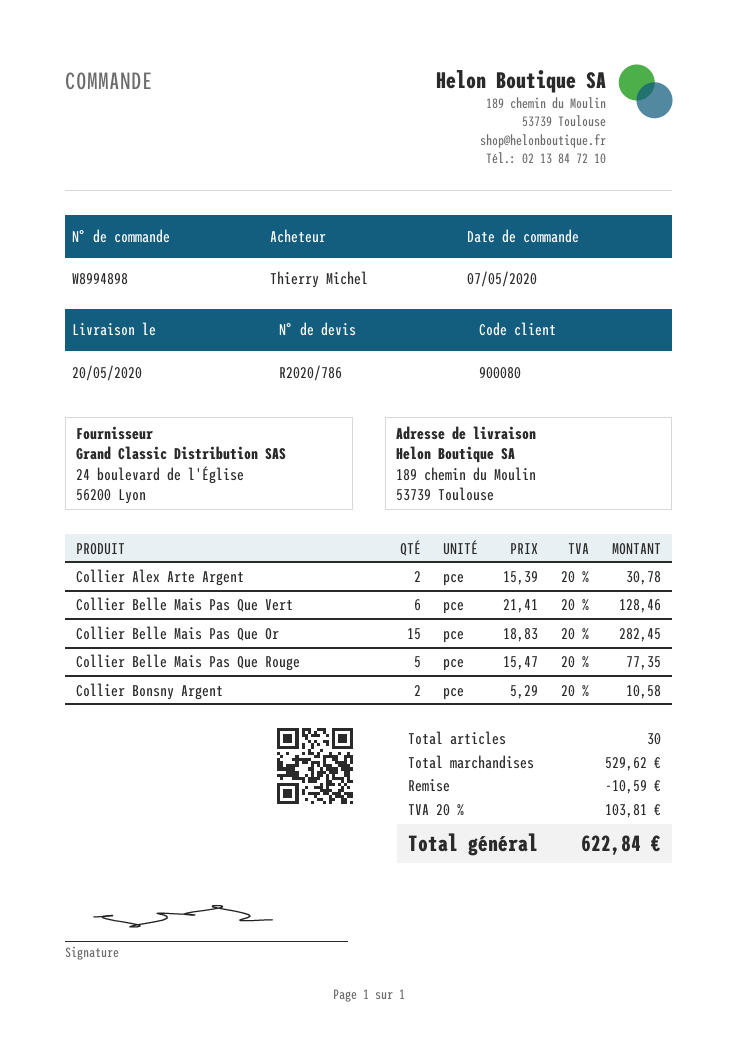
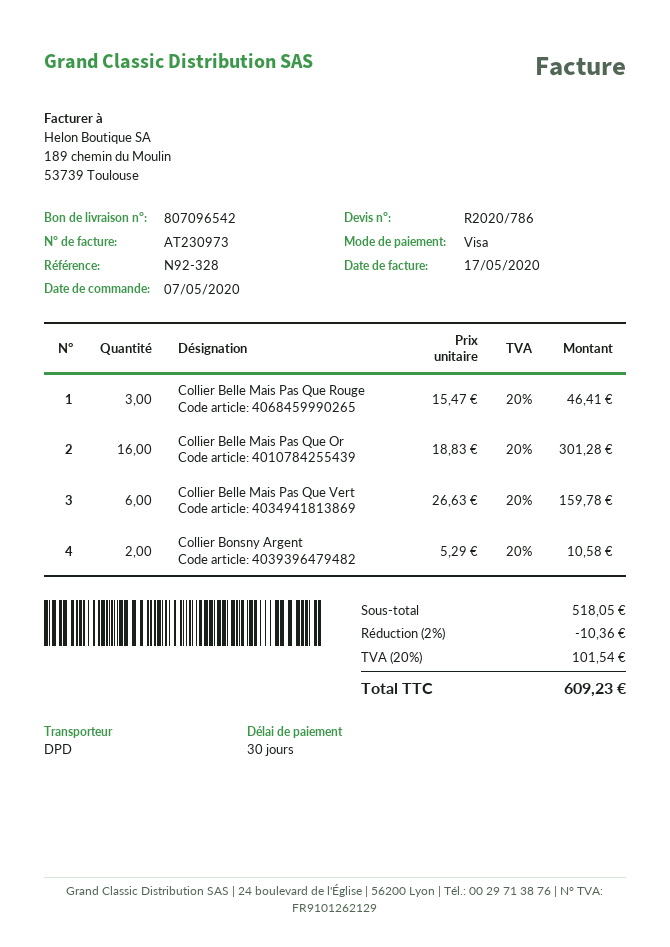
Collier Alex Arte Argent: 2 x 15.39 = 30.78 -> none
Collier Belle Mais Pas Que Vert: 6 x 21.41 = 128.46 -> 6 x 26.63 = 159.78
Collier Belle Mais Pas Que Or: 15 x 18.83 = 282.45 -> 16 x 18.83 = 301.28
Collier Belle Mais Pas Que Rouge: 5 x 15.47 = 77.35 -> 3 x 15.47 = 46.41
subtotal: 529.62 -> 518.05
discount: 10.59 -> 10.36
tax: 20% = 103.81 -> 20% = 101.54
total: 622.84 -> 609.23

:: ACTIVITY ::
Give back exactly the lines from the one that contains "subtotal: 529.62 -> 518.05" to the end of the material, both ends kept, and no other line.

:: EXERCISE ANSWER ::
subtotal: 529.62 -> 518.05
discount: 10.59 -> 10.36
tax: 20% = 103.81 -> 20% = 101.54
total: 622.84 -> 609.23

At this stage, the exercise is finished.